■ WHAT THE TASK REQUIRES ■
Images don't belong in the copy. Output the rest of the data exactly.

■ DATA PROVIDED ■
--------
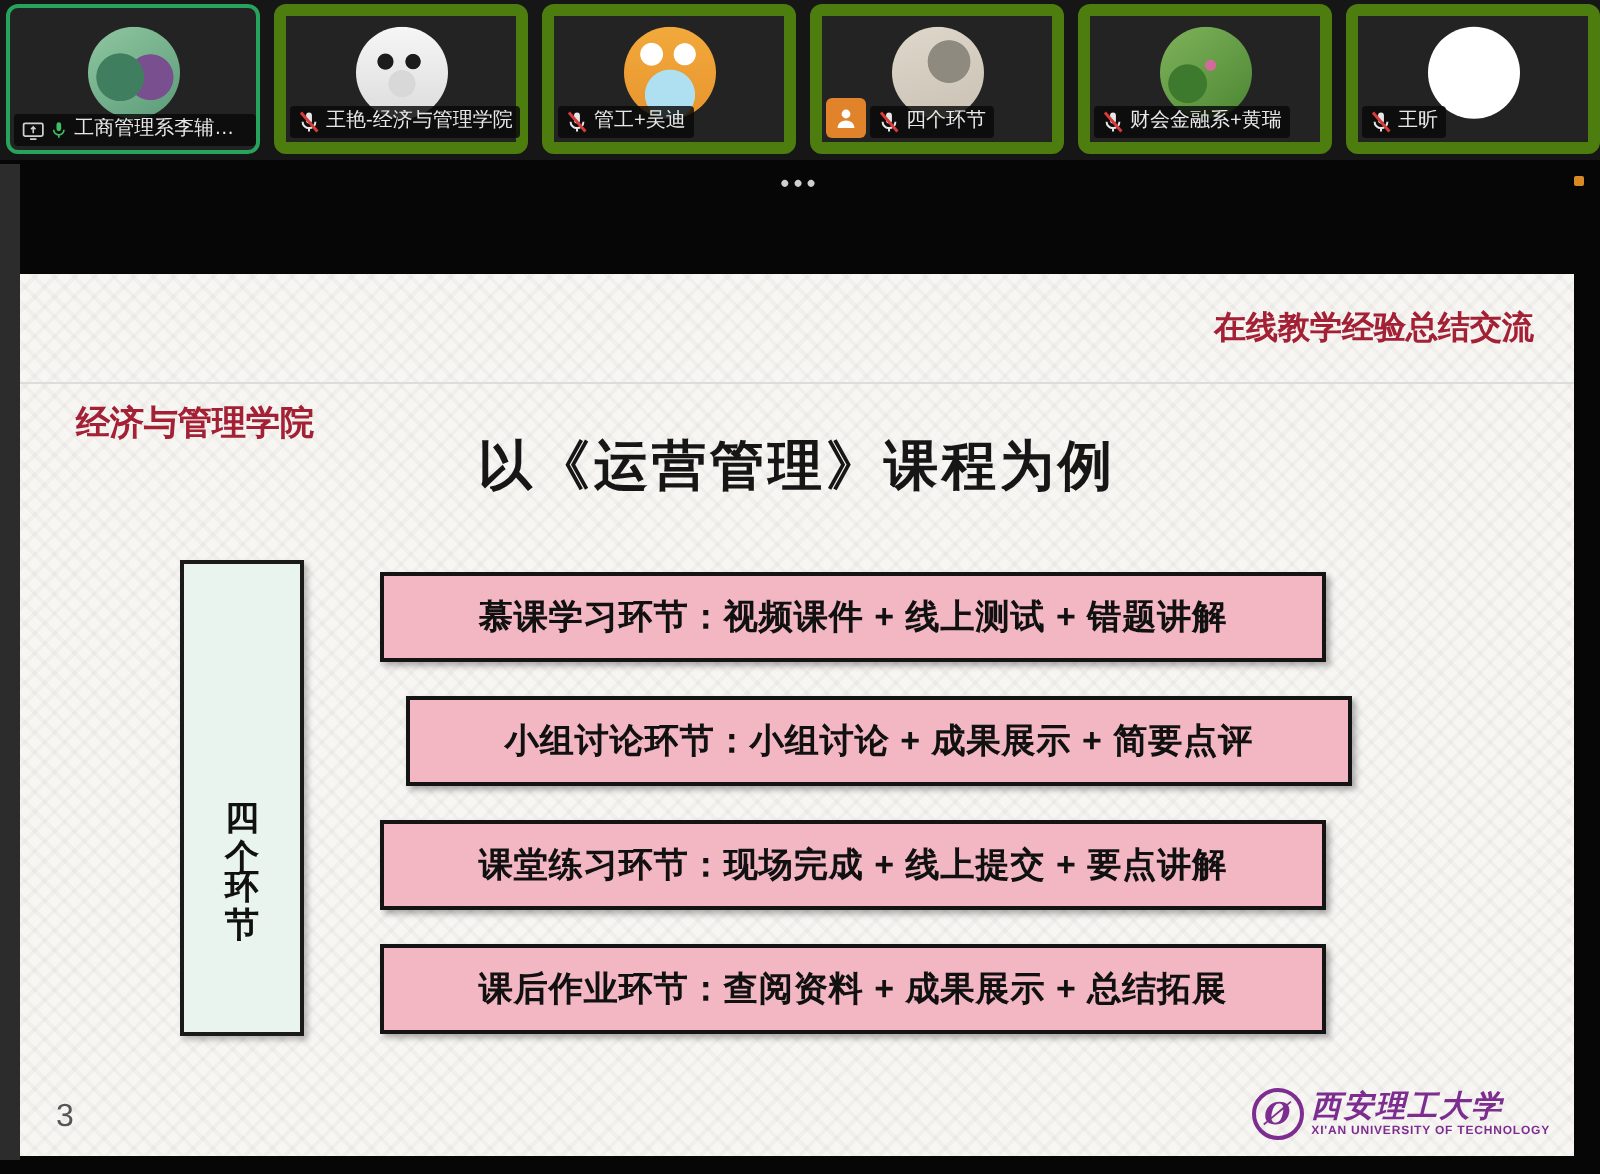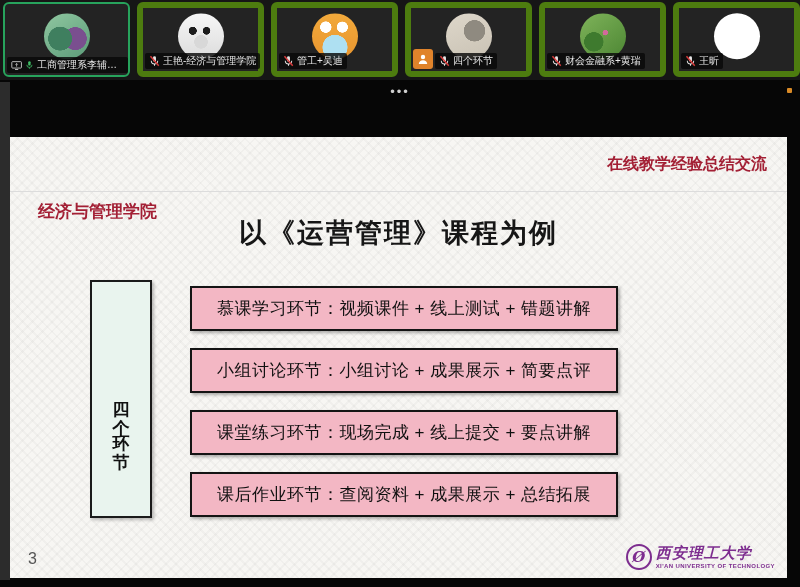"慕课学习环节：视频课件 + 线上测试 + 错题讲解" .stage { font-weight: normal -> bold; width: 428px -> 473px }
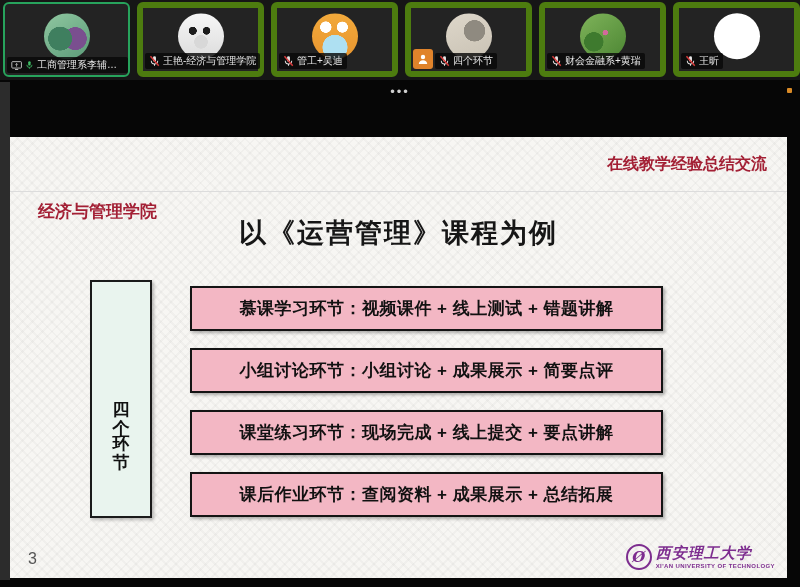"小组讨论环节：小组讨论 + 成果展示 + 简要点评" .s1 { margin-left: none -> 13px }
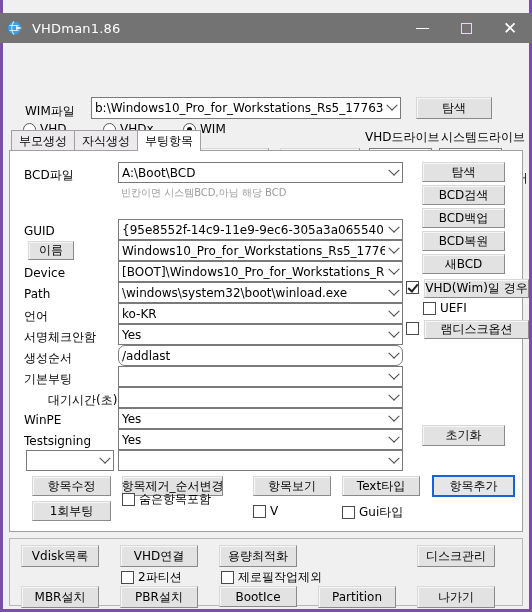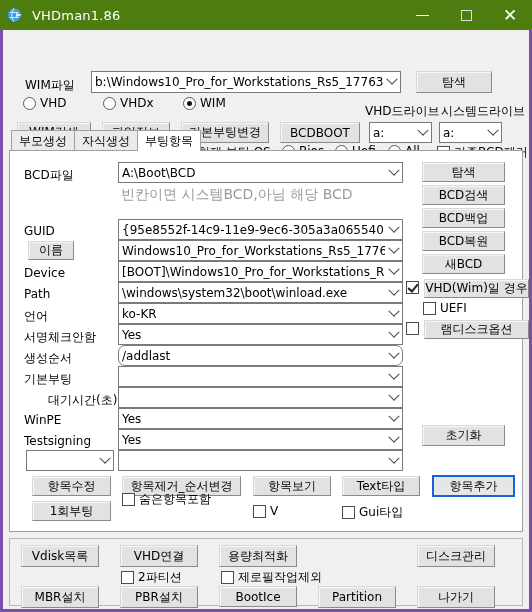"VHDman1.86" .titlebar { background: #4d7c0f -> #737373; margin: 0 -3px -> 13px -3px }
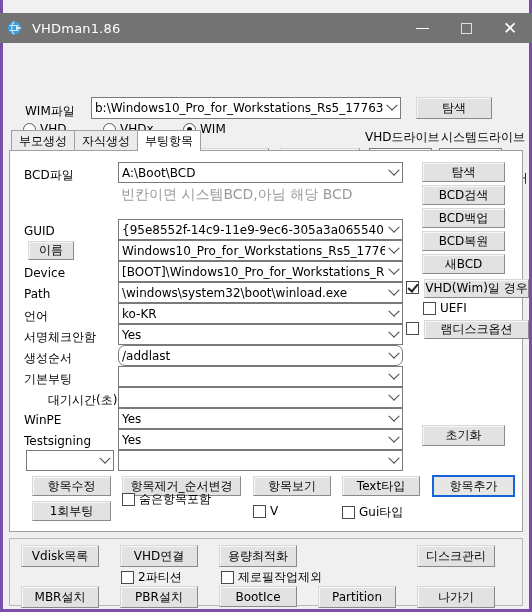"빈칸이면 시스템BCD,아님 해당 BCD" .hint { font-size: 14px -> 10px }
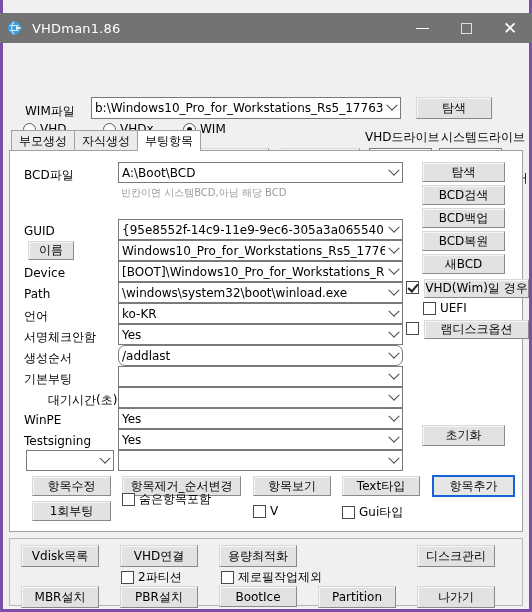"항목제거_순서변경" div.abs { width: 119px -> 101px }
--------
■ RESULT ■
"慕课学习环节：视频课件 + 线上测试 + 错题讲解" .stage { font-weight: normal -> bold; width: 428px -> 473px }
"小组讨论环节：小组讨论 + 成果展示 + 简要点评" .s1 { margin-left: none -> 13px }
"VHDman1.86" .titlebar { background: #4d7c0f -> #737373; margin: 0 -3px -> 13px -3px }
"빈칸이면 시스템BCD,아님 해당 BCD" .hint { font-size: 14px -> 10px }
"항목제거_순서변경" div.abs { width: 119px -> 101px }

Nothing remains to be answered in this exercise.